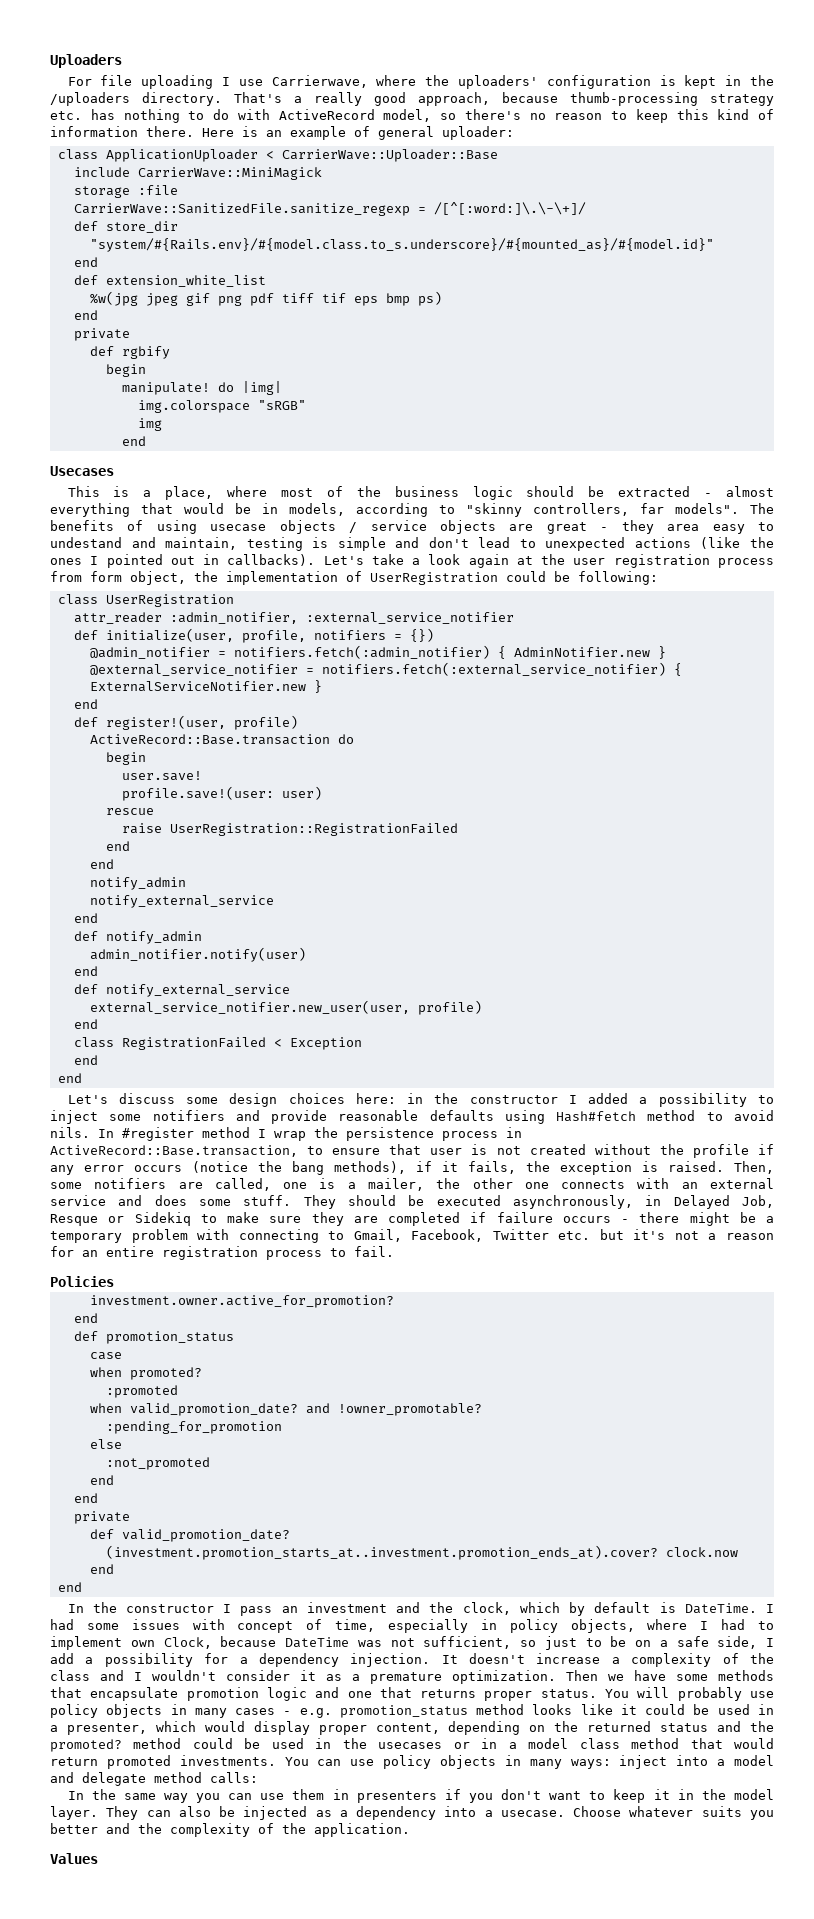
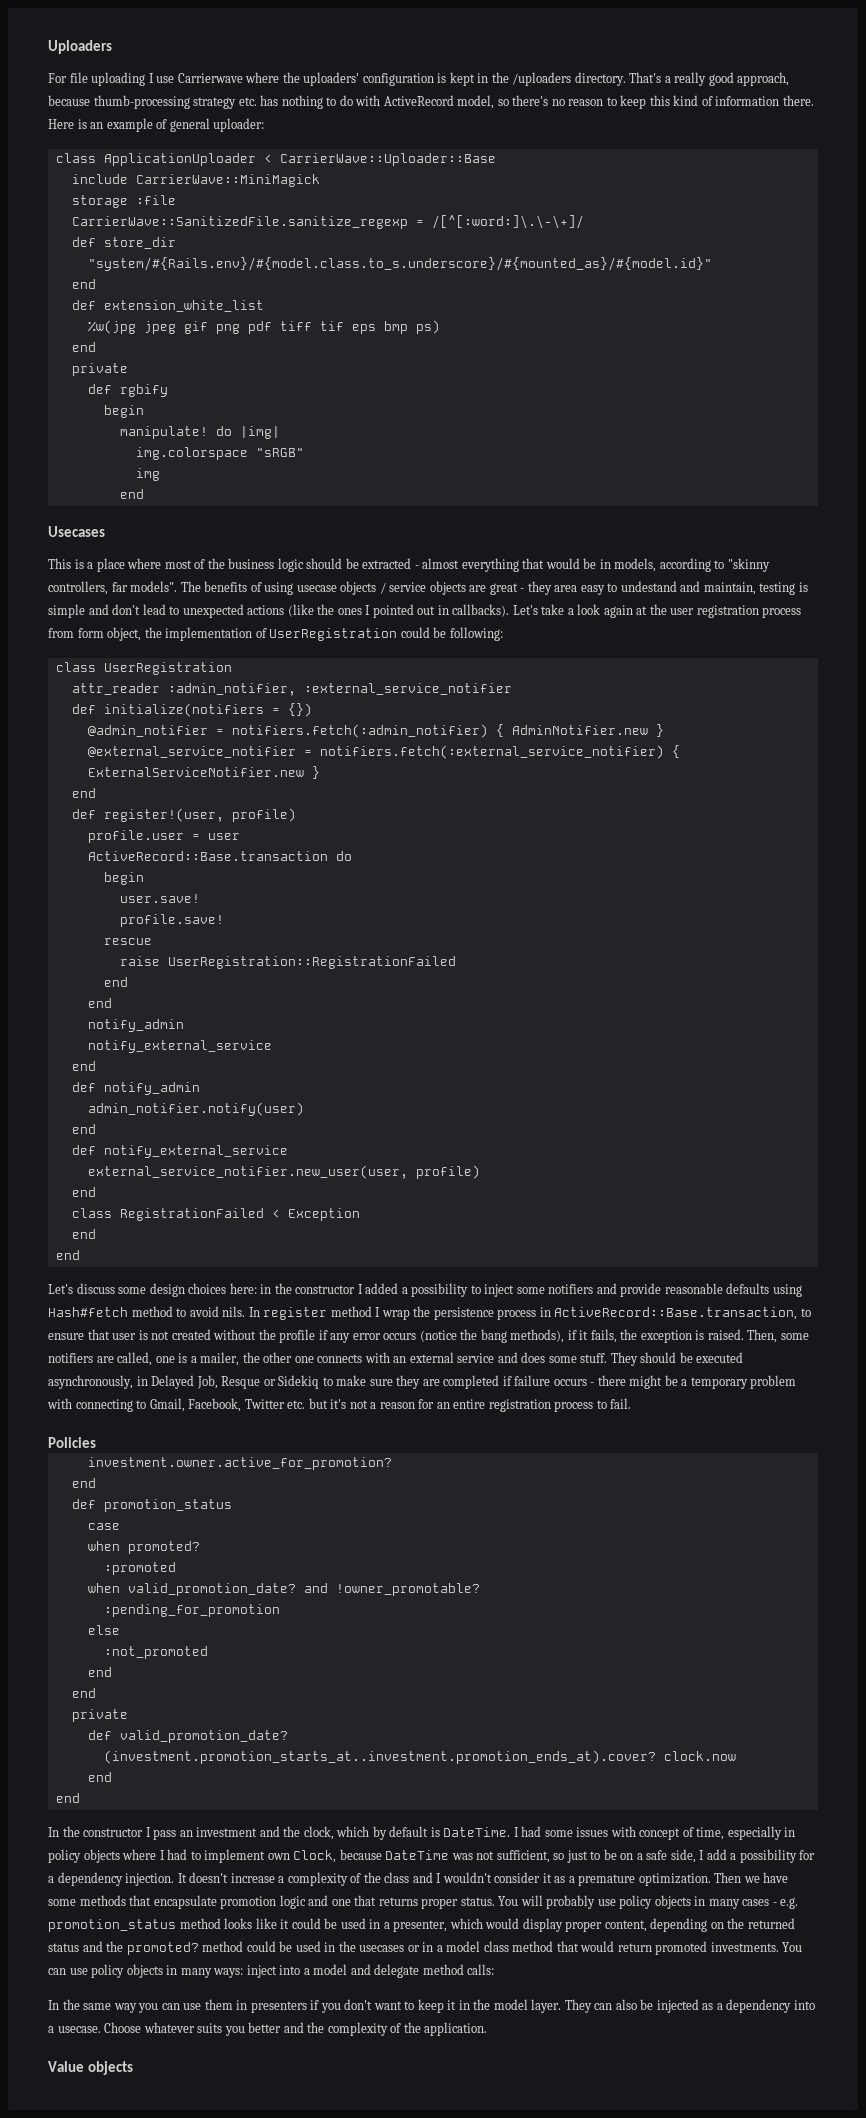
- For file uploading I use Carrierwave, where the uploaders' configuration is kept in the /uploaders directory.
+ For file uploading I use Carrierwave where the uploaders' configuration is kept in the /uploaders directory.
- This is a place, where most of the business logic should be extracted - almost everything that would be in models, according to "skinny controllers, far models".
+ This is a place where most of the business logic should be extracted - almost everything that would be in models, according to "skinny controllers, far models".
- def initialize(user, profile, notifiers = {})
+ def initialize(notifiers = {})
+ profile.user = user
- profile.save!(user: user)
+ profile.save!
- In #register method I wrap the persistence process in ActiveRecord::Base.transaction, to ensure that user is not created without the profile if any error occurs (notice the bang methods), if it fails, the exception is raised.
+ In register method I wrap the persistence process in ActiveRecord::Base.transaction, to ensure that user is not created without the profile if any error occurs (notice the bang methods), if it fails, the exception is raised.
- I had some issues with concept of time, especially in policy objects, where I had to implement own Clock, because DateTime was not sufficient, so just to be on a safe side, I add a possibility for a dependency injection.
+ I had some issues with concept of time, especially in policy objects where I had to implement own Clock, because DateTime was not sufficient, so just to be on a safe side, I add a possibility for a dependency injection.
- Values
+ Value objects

TASK DETAILS » Give the data again exactly as it appears, but without any images.

SOLUTION FOR THIS PROBLEM »
- For file uploading I use Carrierwave, where the uploaders' configuration is kept in the /uploaders directory.
+ For file uploading I use Carrierwave where the uploaders' configuration is kept in the /uploaders directory.
- This is a place, where most of the business logic should be extracted - almost everything that would be in models, according to "skinny controllers, far models".
+ This is a place where most of the business logic should be extracted - almost everything that would be in models, according to "skinny controllers, far models".
- def initialize(user, profile, notifiers = {})
+ def initialize(notifiers = {})
+ profile.user = user
- profile.save!(user: user)
+ profile.save!
- In #register method I wrap the persistence process in ActiveRecord::Base.transaction, to ensure that user is not created without the profile if any error occurs (notice the bang methods), if it fails, the exception is raised.
+ In register method I wrap the persistence process in ActiveRecord::Base.transaction, to ensure that user is not created without the profile if any error occurs (notice the bang methods), if it fails, the exception is raised.
- I had some issues with concept of time, especially in policy objects, where I had to implement own Clock, because DateTime was not sufficient, so just to be on a safe side, I add a possibility for a dependency injection.
+ I had some issues with concept of time, especially in policy objects where I had to implement own Clock, because DateTime was not sufficient, so just to be on a safe side, I add a possibility for a dependency injection.
- Values
+ Value objects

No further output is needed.